Western Australian Kristie Smith scored her maiden win in only her second year on the Ladies European Tour with a three-shot victory in the Pegasus New Zealand Women’s Open at the Pegasus course north of Christchurch.
Starting the final round of the Euro200,000 event tied for third and five shots behind overnight leader, Italy’s Giulia Sergas, Smith was one of few players in the leading groups to cope with the brutal north-easterly wind that raged all afternoon.
With Sergas, who dropped three shots, including a one-stroke time penalty, on the last two holes of her third round coming back to the field with a bogey, bogey, triple-bogey start, Smith was one of 13 golfers within three shots of the lead with 15 holes to play.
She took the outright lead for the first time, moving to 10-under with a birdie on the 61st hole, and she stayed strong both physically and mentally to the end, firing five birdies in the trying conditions with just the one dropped shot at the 67th.
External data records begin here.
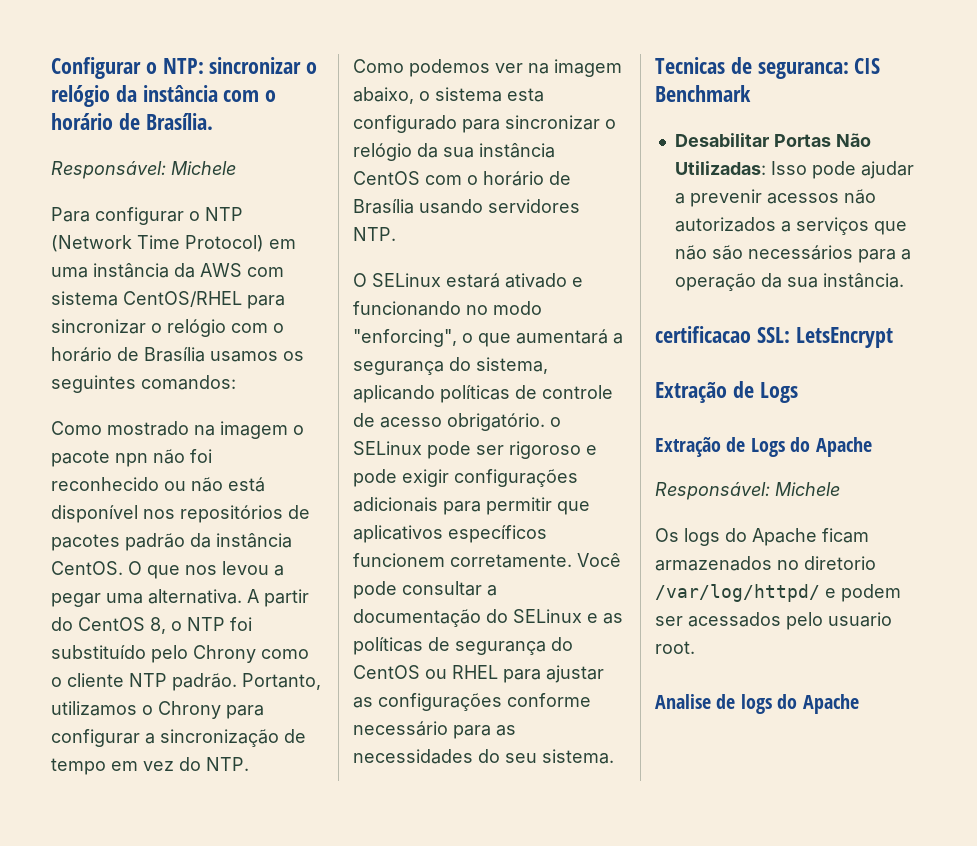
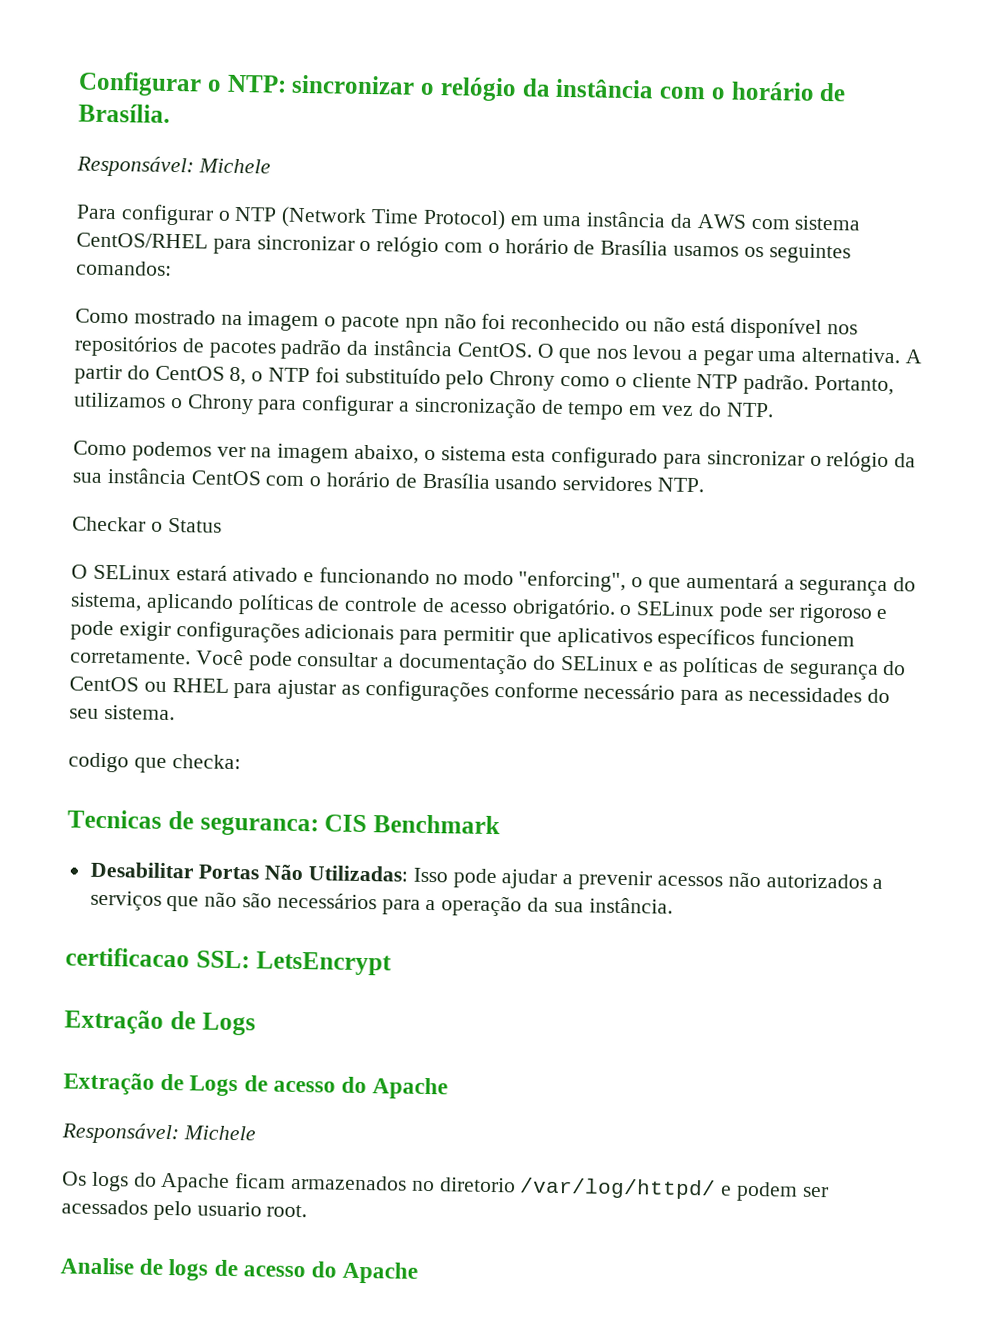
+ Checkar o Status
+ codigo que checka:
- Extração de Logs do Apache
+ Extração de Logs de acesso do Apache
- Analise de logs do Apache
+ Analise de logs de acesso do Apache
Her four-under 68 – the second-best round of the day – had her 12-under for the tournament, three shots ahead Sergas and American Tiffany Joh, with brilliant 13-year-old New Zealand amateur, Lydia Ko and highly ranked Melissa Reid (England) tied for fifth at seven-under.
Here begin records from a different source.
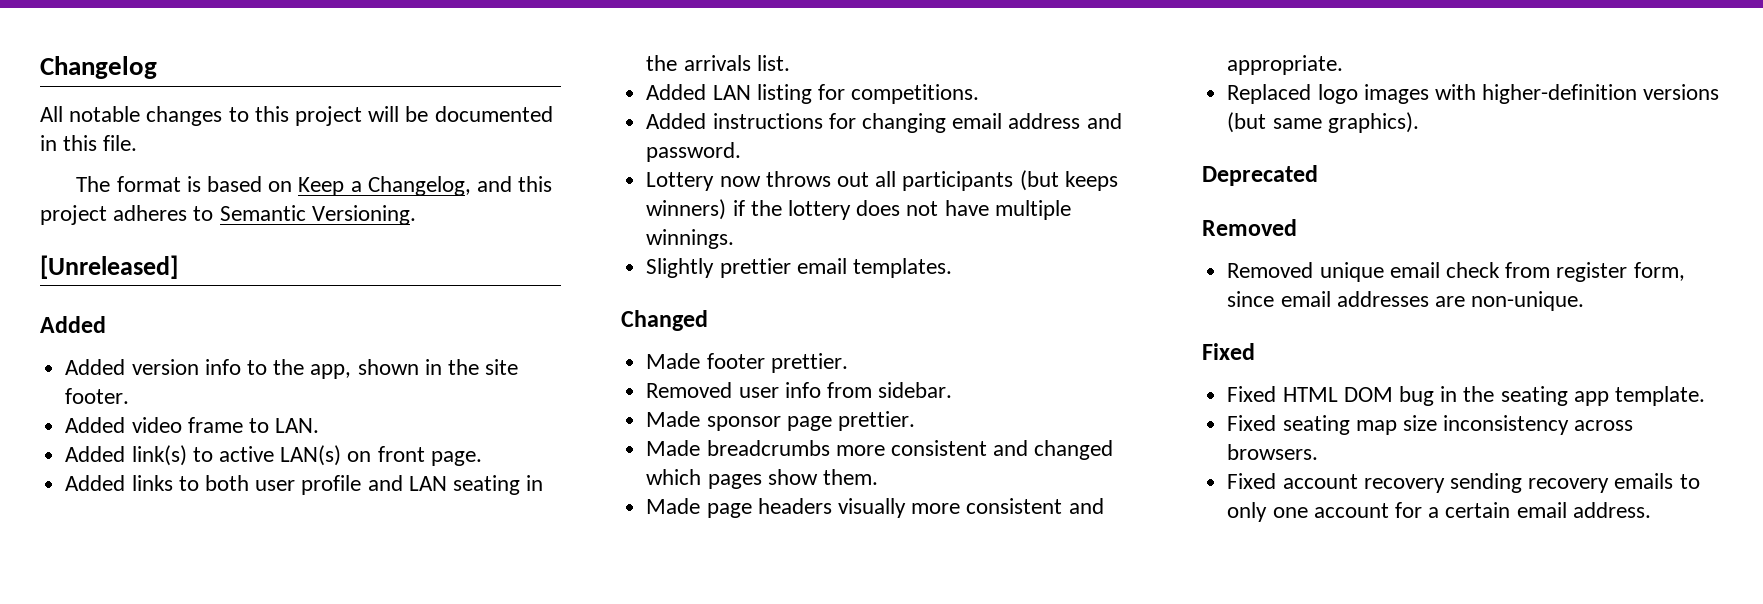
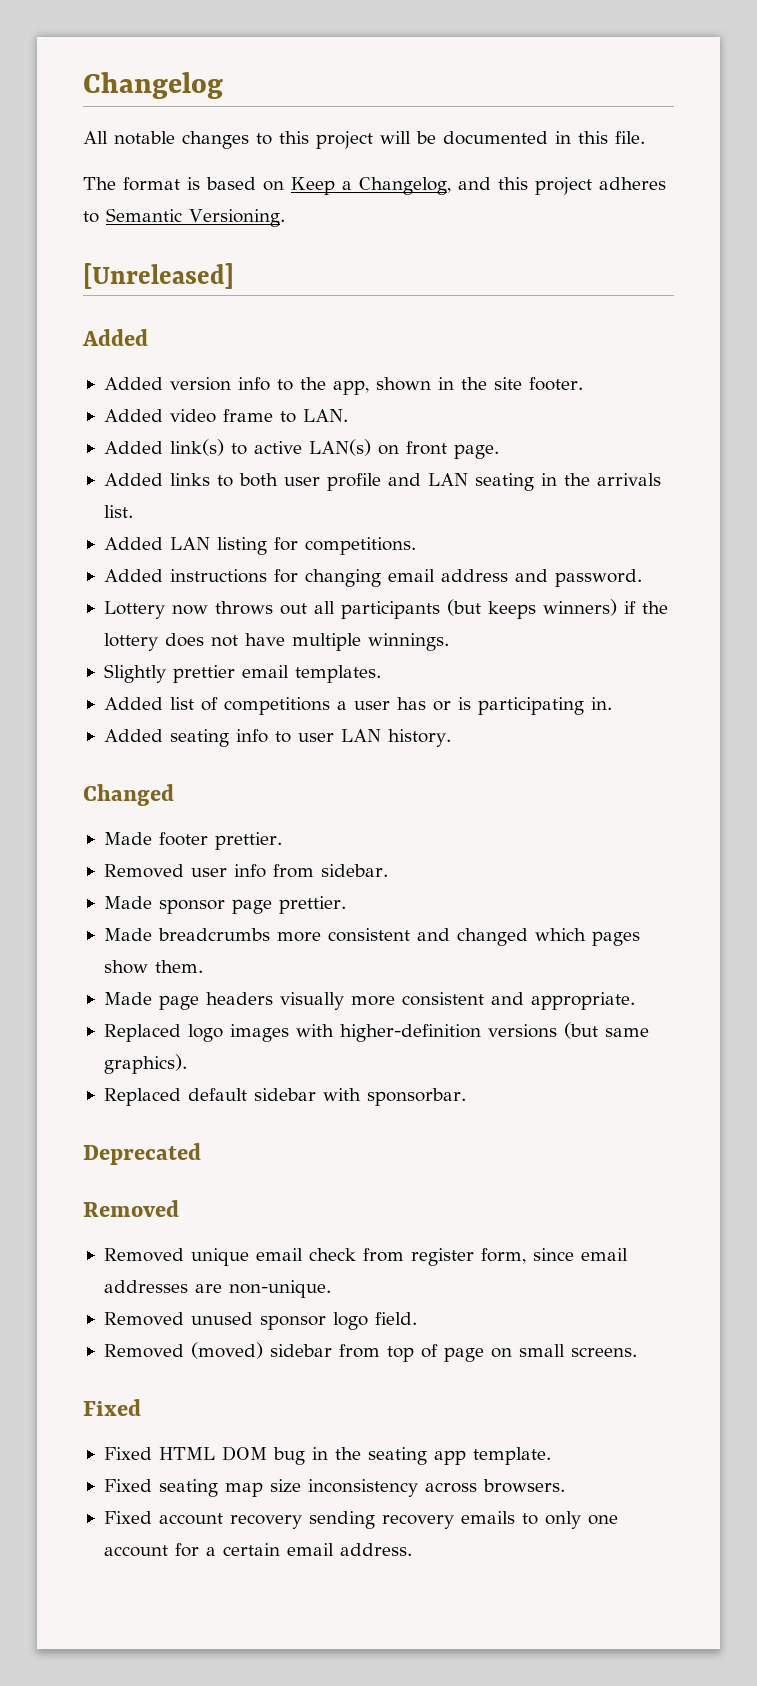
+ Added list of competitions a user has or is participating in.
+ Added seating info to user LAN history.
+ Replaced default sidebar with sponsorbar.
+ Removed unused sponsor logo field.
+ Removed (moved) sidebar from top of page on small screens.

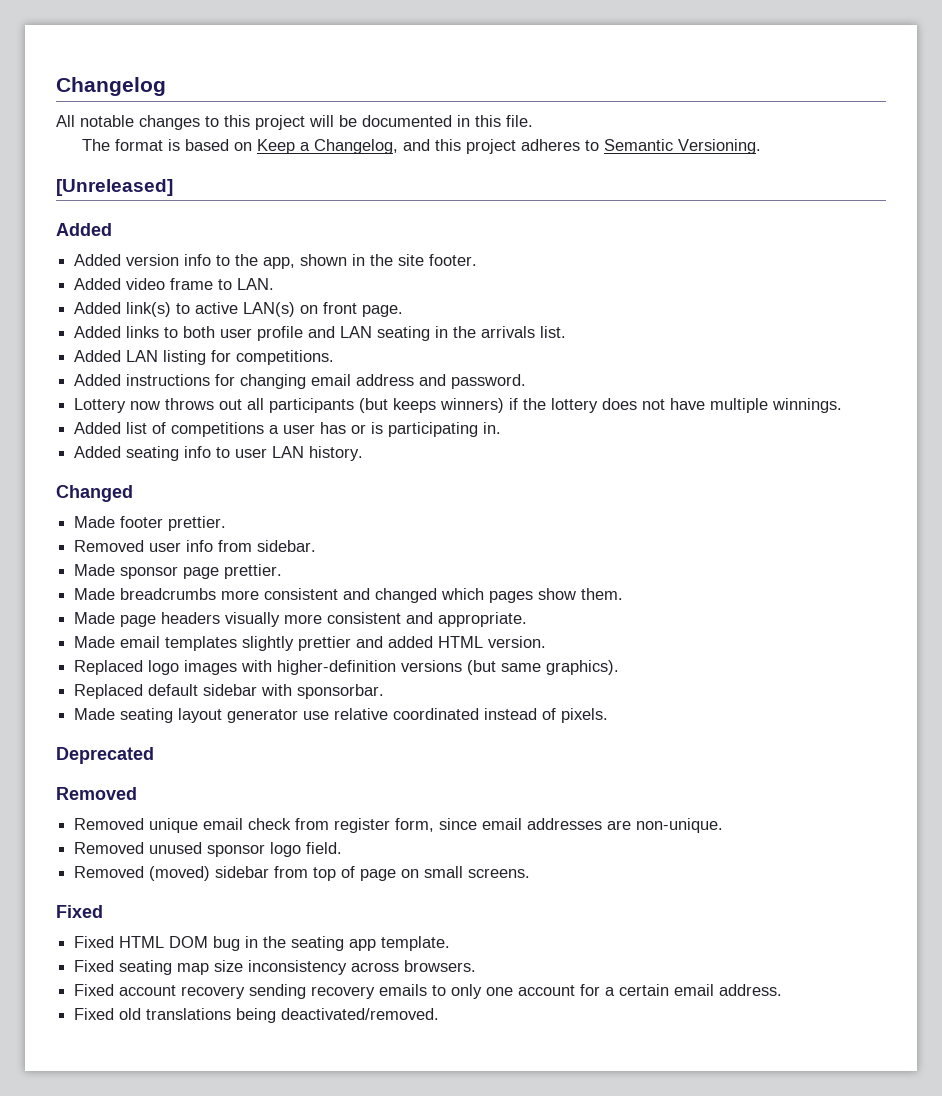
- Slightly prettier email templates.
+ Made email templates slightly prettier and added HTML version.
+ Made seating layout generator use relative coordinated instead of pixels.
+ Fixed old translations being deactivated/removed.

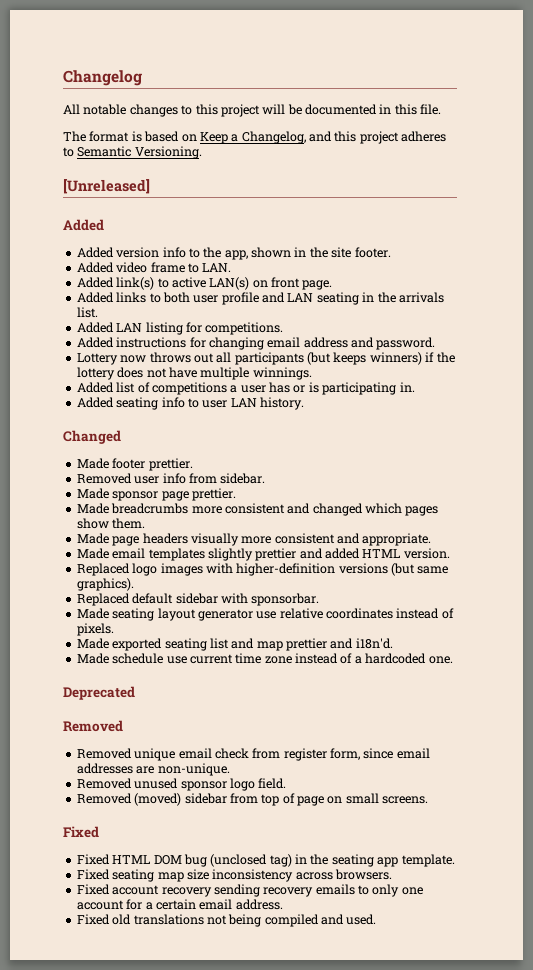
- Made seating layout generator use relative coordinated instead of pixels.
+ Made seating layout generator use relative coordinates instead of pixels.
+ Made exported seating list and map prettier and i18n'd.
+ Made schedule use current time zone instead of a hardcoded one.
- Fixed HTML DOM bug in the seating app template.
+ Fixed HTML DOM bug (unclosed tag) in the seating app template.
- Fixed old translations being deactivated/removed.
+ Fixed old translations not being compiled and used.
Smith, the 22-year-old daughter of veteran Australian professional, Wayne, turned pro in 2008 after winning the Australian amateur championship and the North and South amateur title in the United States.
Her first professional win was the Royal Canberra Classic on the Australian secondary tour after a nine-under 64 in the final round and last year she had her first victory in the United States – the Daytona Beach Invitational on the Futures Tour.
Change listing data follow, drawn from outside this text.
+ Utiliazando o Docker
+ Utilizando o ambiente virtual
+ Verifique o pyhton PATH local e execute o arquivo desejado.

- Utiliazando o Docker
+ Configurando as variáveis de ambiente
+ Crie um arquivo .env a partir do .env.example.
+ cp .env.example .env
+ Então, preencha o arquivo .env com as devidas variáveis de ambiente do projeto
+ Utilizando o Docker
In her rookie year on the LET Tour she played 15 events with her best results being runner-up in the Allianz Ladies Slovak Open and tied fourth in the Deutschebank Ladies Swiss Open. She finished 25th on the Henderson money list with earnings of nearly Euros85,000.
After being pipped on the last hole in last year’s Slovak Open, Smith had as her target this season a win on the European Tour. “My goal was to win on the LET this year and it is nice to have done it early.
“It was always going to be a tough day (with the wind) from the first tee. I thought if I could shoot par or around that it was going to be a good score today. But to see my name with a two-shot lead after the turn was pretty cool.
“I just told myself to play smart on the back nine, it’s a tough back nine and people were going to drop shots. I wanted to hit fairways and greens, two-putt and get out of there and that’s what I did. I’m over the moon – I knew I could do it.’’
Smith signed off like a true champion on the pasr-5 18th hole. She `smashed’ an 8-iron second to just short of the green and her 7-iron running chip hit the pin and left her a tap-in birdie.
Sergas rallied well after her disastrous start to birdie the last and join 24-year-old Joh in second place – on the same score Laura Davies (England) finished with when winning in 2010. Davies started with a birdie and took the lead at nine-under three holes into the round, but the winner of 77 titles world-wide came to grief at the short par-4 fourth hole. She took an unplayable after her second shot went over the banked green and was short with her fourth, chipping and two-putting for a triple-bogey.
Further disaster awaited at the par-5 ninth when her ball rested near a tree and she snapped her iron trying to promote it. That bogey left her six shots adrift of Smith at the turn and she eventually finished tied for seventh after a 77.